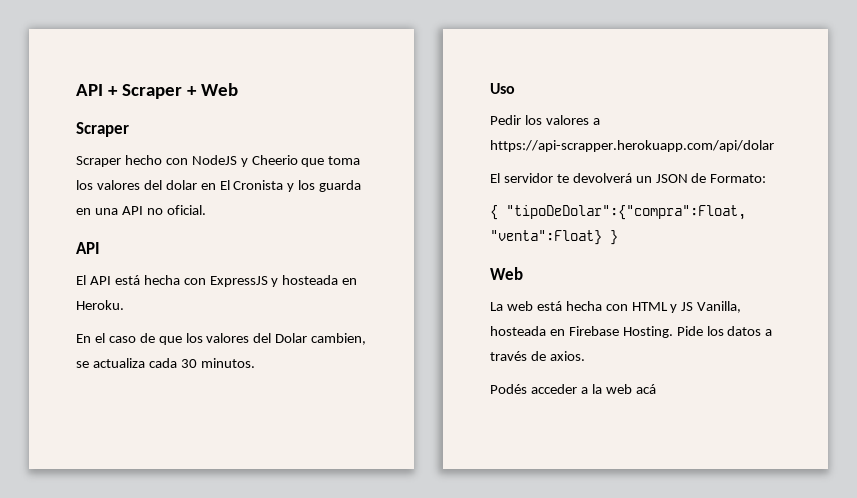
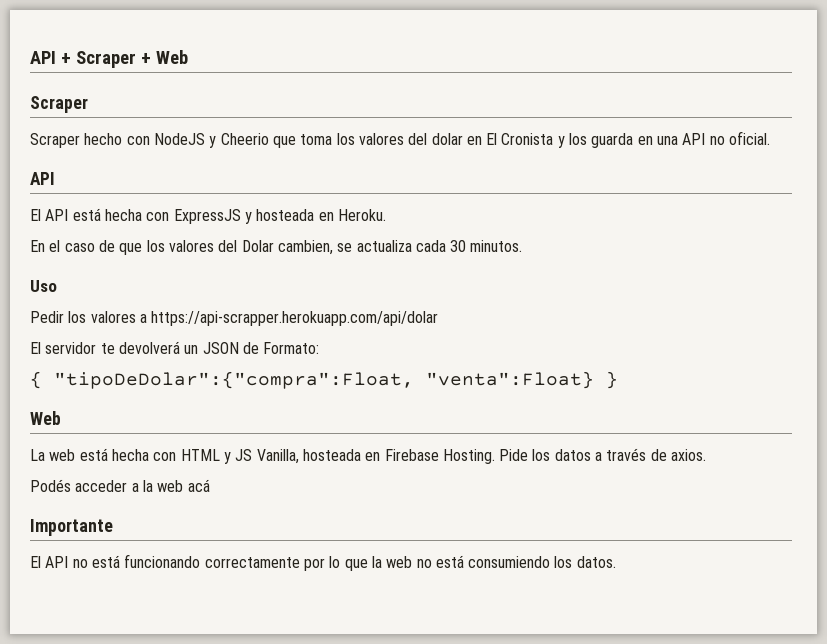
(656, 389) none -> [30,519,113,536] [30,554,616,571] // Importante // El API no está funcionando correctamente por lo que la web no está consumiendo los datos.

* * *

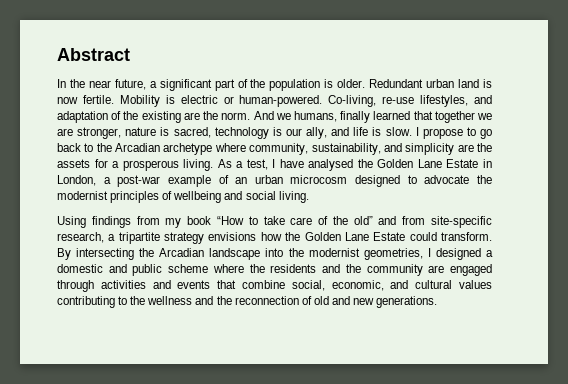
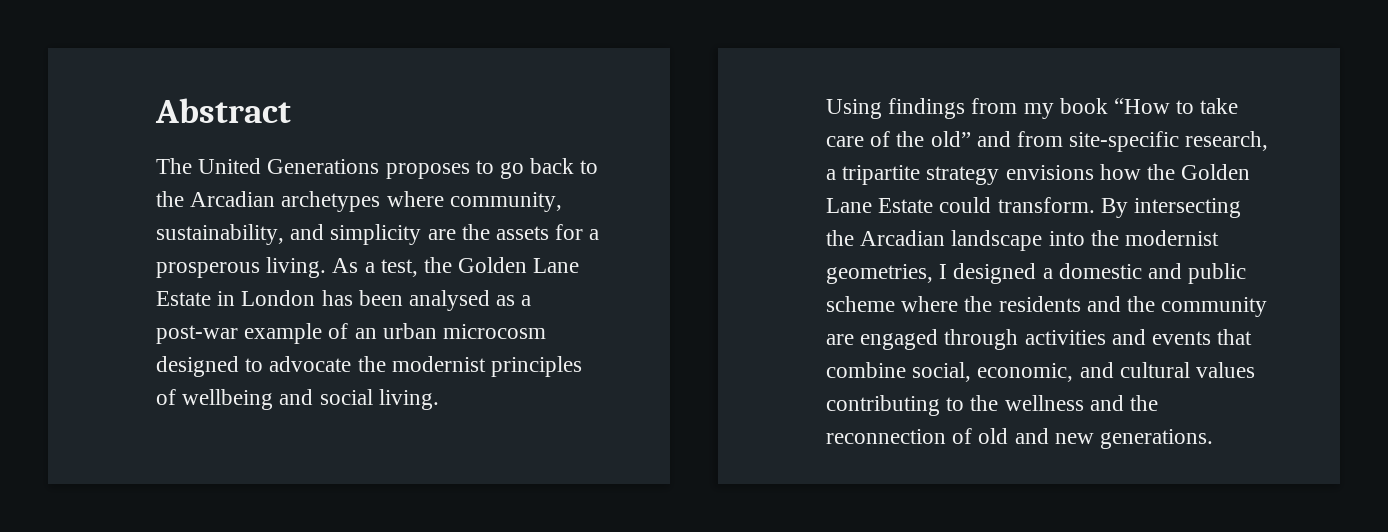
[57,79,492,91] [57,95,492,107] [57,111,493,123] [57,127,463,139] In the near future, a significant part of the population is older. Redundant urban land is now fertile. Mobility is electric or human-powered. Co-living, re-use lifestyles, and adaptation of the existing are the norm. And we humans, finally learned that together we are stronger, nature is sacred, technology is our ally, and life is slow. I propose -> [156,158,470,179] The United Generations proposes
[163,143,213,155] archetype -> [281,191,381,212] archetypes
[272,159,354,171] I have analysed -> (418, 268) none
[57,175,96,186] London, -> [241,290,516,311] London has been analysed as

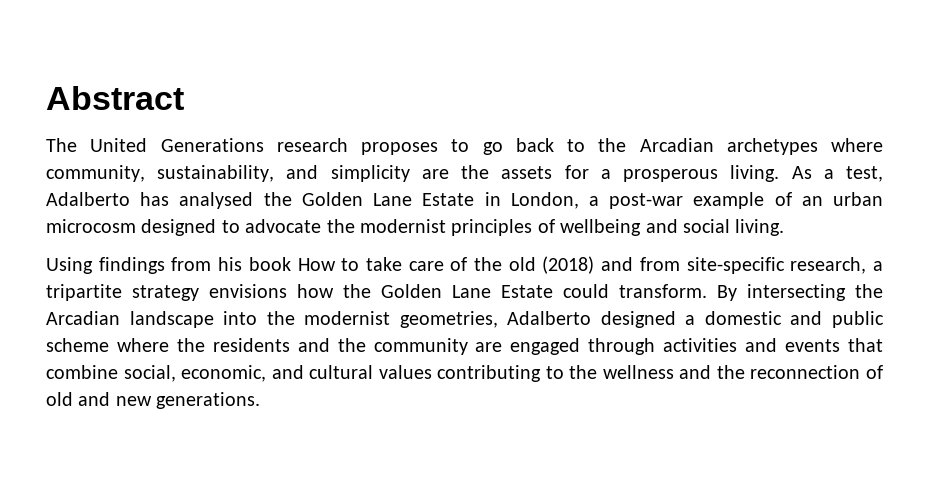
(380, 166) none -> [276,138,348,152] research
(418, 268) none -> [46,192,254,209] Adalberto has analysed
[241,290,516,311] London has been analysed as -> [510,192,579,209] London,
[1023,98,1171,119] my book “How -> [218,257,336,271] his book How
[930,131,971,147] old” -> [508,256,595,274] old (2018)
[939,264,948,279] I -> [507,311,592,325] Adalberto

**Task requirements**
Scan the entries and show every line in which the word "analysed" is found.

**Output for this task**
[272,159,354,171] I have analysed -> (418, 268) none
[57,175,96,186] London, -> [241,290,516,311] London has been analysed as
(418, 268) none -> [46,192,254,209] Adalberto has analysed
[241,290,516,311] London has been analysed as -> [510,192,579,209] London,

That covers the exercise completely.